The agrarian reform lands

Ahmad al-Hassan inherited his land in Kafr Zita from his father, who gained ownership over it according to the Agrarian Reform Law No. 161 of 1958.  The law set a limit for the ownership of irrigated and rain-fed lands so “each farmer is entitled to a small property not exceeding eight dunums of irrigated lands and woodlands and 30 dunums of rain-fed lands that receive more than an average rainfall of 350 millimeters.”

Despite al-Hassan having a document proving his ownership of the land that is “a part of my life, I inherited it and grew up in it,” he is worried that his right over the land will be violated. He told Syria Direct, “I would never consider selling it under these circumstances as I wouldn’t get half of its real value.”

According to lawyer Muhammad al-Abdo, a resident of Idlib, “the rights of beneficiaries of the agrarian reform lands are safeguarded by the Agrarian Reform Law and the Syrian Civil Law as a right to use protected under the provisions of possession.” 

“Law 61 of 2004 protects establishment of title,” al-Abdo told Syria Direct. Article 1 of the law stipulates that “the beneficiary of the state’s lands (agrarian reform, property owned by the state) is considered the owner of the land allocated to them from the day of distribution” and “after the death of the beneficiary, the ownership of the land is transferred to their heirs under the general laws of inheritance, and its ownership is transferred to their names in real estate records as per the share of each of them in the inheritance.” 

Thus, any infringement on the ownership rights of the owners of the agrarian reform lands or any dispossession of the lands’ beneficiaries “is a confiscation of rights that dates back to 1963 when the agrarian reform institution was established as per the Agrarian Reform Law of 1958,” according to al-Abdo.

As such, beneficiaries of the Agrarian Reform Law face danger, especially that “the law provides the Ministry of Agriculture with the right to seize and redistribute lands,” Houshan said. This provides grounds for the auctioning of agricultural lands without the permission of their owners in a flagrant violation of ownership rights.

Damage control

Like many other farmers in the countrysides of Idlib and Hama, Jamal al-Bakri’s (pseudonym) 30-dunum land planted with pistachio trees in the town of al-Tamanah in Idlib province was auctioned.

Although the Assad forces and their allied militias captured al-Tamanah in August 2019, al-Bakri continued to benefit from his land through a person whom he paid SYP 80,000 ($24.5 according to the current exchange rate in the parallel market) per dunum.

However, after the lands of the displaced from northwestern Syria were being auctioned, and in an attempt to incur the least loss possible, al-Bakri “took part in the auction through people residing in the areas under the regime.” This is also happening in “the town of Morek and the villages of Sukayk, Sukayat and Tell Tari which are famous for growing pistachio,” he told Syria Direct

The regime requires that any bidder provides a copy of a clean criminal record certificate, a photocopy of their identity card and an advance payment of SYP 500 for every dunum they wish to bid on.

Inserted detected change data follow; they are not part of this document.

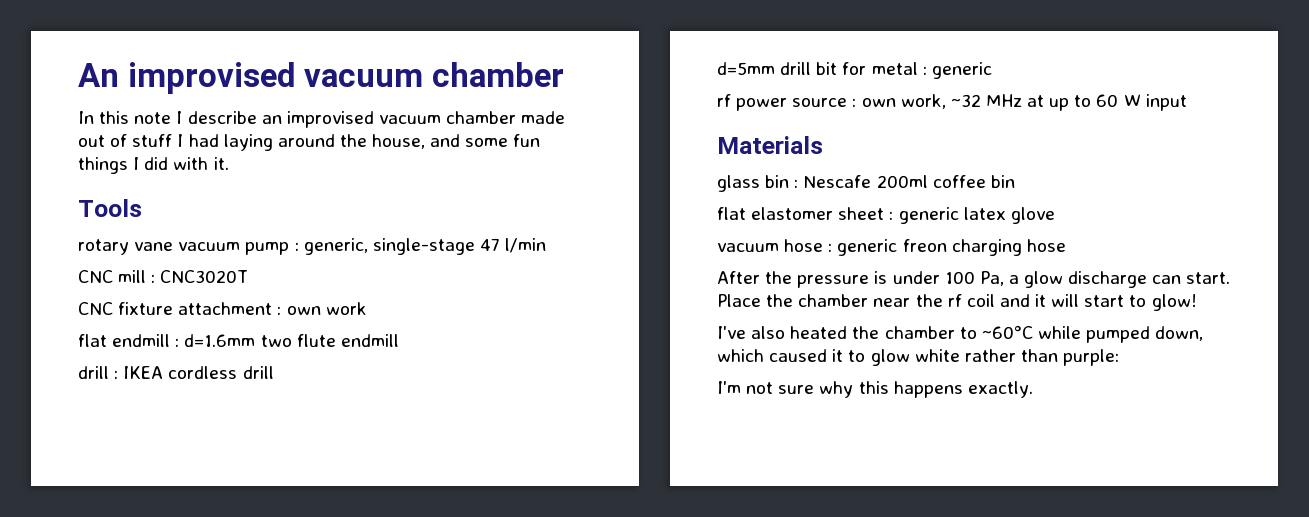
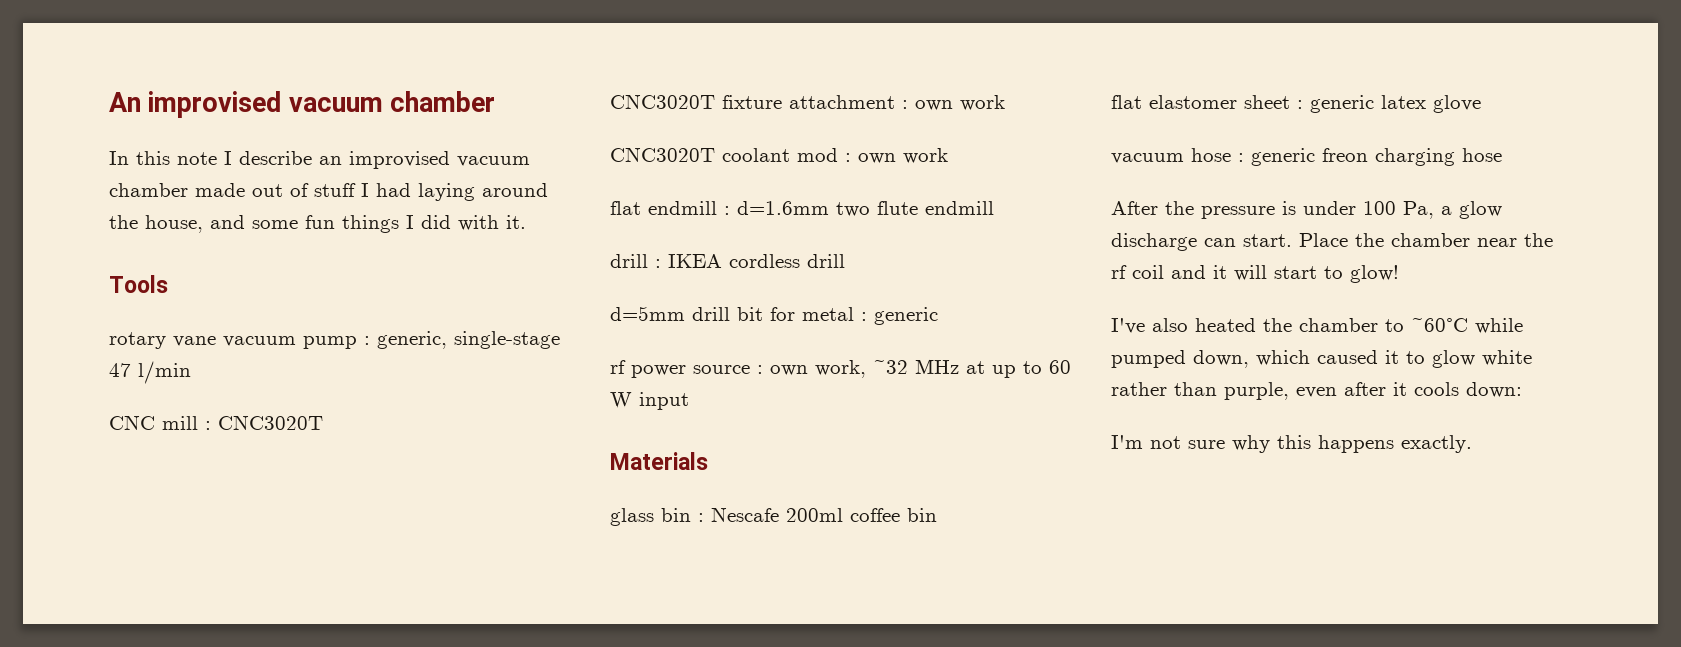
- CNC fixture attachment : own work
+ CNC3020T fixture attachment : own work
+ CNC3020T coolant mod : own work
- I've also heated the chamber to ~60°C while pumped down, which caused it to glow white rather than purple:
+ I've also heated the chamber to ~60°C while pumped down, which caused it to glow white rather than purple, even after it cools down:

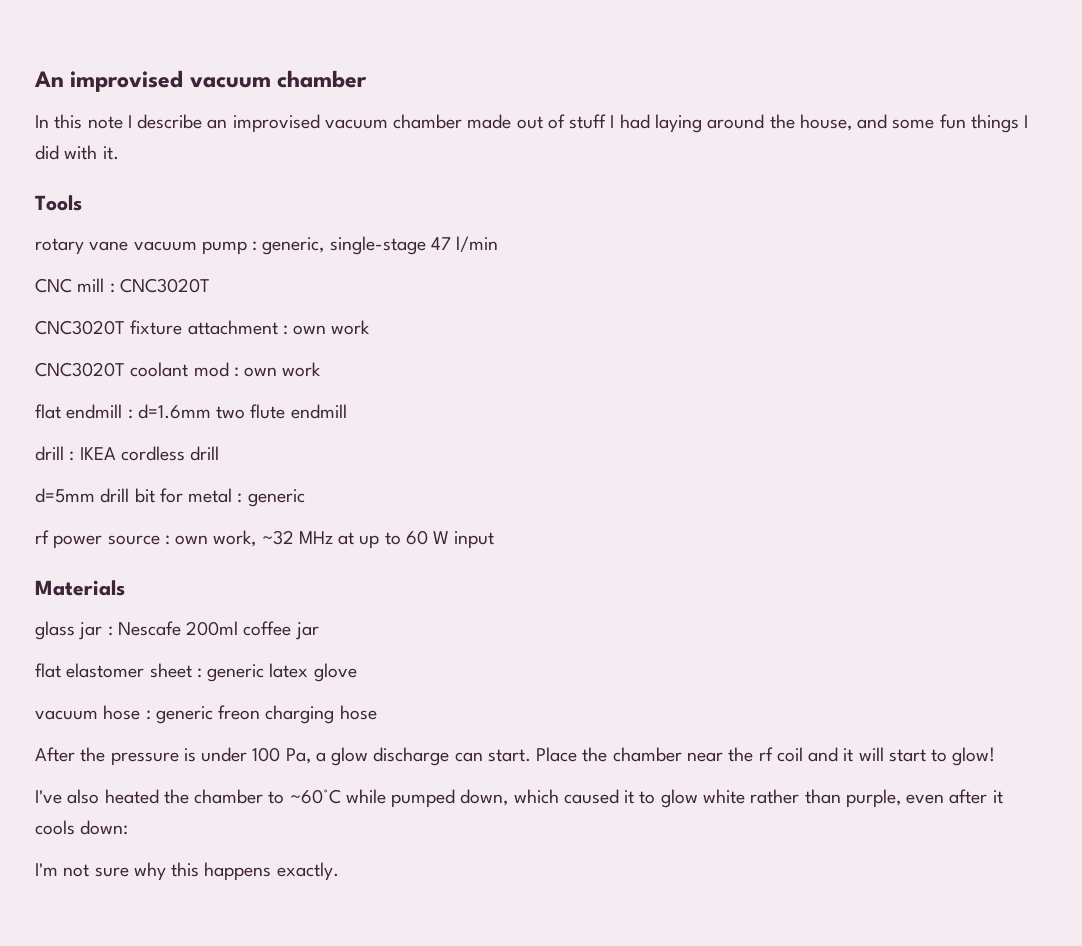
- glass bin : Nescafe 200ml coffee bin
+ glass jar : Nescafe 200ml coffee jar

Accordingly, al-Bakri agreed with a person residing in an area controlled by the regime to bid in the auction and split the payment with him. This also means receiving “less than half of what I used to make in previous years working on the land.”

Since 2019, government forces, with Russian and Iranian support, have gained  control of around 60% of the area that was under the control of the Syrian opposition, of which around 2,300 square kilometers is agricultural land.